The pressure mounting in my bladder urges me to head to the bathroom. I continue down the hallway until I reach it, closing the door gently behind me, and relieve myself. I’m in the middleof washing my hands, water rushing over my soapy fingers, when I hear it—faint but clear.

“Jefferson.” It’s a little broken, a little unsure. Did he think I left?

“I’ll be right there—in the bathroom,” I call out, already reaching for the washcloth and running it under cool water. He needs a new one.

When I step back into the living room, he’s sitting up a bit, my phone in his hand. “Your phone was ringing,” he says, holding it out to me.

But his face…he looks broken, crushed.

His expression is off. Not groggy, not sleepy. Wrong. Too still. Too quiet.

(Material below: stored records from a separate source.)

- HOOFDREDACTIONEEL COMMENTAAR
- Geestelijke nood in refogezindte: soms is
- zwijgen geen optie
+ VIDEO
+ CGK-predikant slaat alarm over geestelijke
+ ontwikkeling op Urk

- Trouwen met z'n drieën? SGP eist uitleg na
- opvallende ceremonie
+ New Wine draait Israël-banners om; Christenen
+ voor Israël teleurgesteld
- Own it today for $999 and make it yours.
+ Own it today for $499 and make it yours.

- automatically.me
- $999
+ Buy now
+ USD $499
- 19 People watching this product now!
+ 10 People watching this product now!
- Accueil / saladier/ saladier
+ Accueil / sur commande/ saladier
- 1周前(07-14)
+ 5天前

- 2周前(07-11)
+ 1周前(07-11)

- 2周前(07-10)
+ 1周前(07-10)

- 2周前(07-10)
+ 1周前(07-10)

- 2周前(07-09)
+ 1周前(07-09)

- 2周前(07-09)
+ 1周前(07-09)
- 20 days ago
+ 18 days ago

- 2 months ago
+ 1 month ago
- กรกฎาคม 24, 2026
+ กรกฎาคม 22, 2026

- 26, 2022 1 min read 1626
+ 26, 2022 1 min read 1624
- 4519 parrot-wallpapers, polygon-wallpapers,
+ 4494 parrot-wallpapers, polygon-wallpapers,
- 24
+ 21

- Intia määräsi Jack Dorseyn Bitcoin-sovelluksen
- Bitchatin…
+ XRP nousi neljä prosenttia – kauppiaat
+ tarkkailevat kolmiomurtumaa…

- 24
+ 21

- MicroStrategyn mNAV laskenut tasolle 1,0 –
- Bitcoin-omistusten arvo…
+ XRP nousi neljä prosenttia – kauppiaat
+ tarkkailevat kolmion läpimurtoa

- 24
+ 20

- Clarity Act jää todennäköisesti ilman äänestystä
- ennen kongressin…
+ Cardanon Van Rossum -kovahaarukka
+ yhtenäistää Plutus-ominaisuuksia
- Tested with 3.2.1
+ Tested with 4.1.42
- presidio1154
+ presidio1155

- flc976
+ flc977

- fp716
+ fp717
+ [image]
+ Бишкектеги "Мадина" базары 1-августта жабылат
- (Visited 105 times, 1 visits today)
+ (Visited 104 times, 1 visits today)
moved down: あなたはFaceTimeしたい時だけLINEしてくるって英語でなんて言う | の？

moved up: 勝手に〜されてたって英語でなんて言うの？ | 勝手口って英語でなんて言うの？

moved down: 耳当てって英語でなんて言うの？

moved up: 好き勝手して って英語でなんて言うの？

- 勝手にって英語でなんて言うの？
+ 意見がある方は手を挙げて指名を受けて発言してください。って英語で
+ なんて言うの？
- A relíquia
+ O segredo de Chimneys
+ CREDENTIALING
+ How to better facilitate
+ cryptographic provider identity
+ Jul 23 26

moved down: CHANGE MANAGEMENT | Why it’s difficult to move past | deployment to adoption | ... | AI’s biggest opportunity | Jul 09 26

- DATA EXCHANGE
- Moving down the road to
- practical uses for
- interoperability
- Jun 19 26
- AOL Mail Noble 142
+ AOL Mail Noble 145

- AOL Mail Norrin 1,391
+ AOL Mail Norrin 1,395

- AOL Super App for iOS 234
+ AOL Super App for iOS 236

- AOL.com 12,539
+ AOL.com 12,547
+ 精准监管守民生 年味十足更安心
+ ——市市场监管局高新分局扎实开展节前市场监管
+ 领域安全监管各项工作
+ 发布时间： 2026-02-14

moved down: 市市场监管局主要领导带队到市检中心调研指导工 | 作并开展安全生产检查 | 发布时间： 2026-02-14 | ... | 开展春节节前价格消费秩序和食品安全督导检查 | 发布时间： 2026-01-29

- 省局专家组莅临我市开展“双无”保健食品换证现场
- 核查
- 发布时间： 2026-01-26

“Your phone was ringing,” he says again, and it’s not the words that make my heart hitch.

It’s how he says them.

“I got you a new washcloth.” I hand it out to him as I take the phone from him. A gentle exchange. He swings his legs off the couch, placing his feet on the floor, standing slowly.

“Thank you for tonight. For the soup and taking care of me. I’ll make sure you get your money returned. But I’m going to go to bed.” He’s already stepping around me, heading to the front door.

“Bradley. I don’t want the money back. Is everything okay?”

He turns around, facing me, “Peachy. I’m just ready to shower and crawl into my bed. But I can’t do that until I lock the door.” He smiles. But it’s forced.

“Okay.” I follow behind him, not sure what to say.

When we reach the door, I lean in to kiss him and he turns his head away from me.

That hurt.

“I don’t want to get you sick if it’s contagious.” It’s what he says, but I don’t believe him. I think there’s more.

As soon as I step across the threshold onto the porch, the door shuts, the clicking of the lock going into place, and effectively locking me out.

It’s only then I look down at my phone and see who called.

Malcolm.

Did it upset him? We’re not dating, but I do want to pursue whatever this is between us outside the framework of the Foxy website.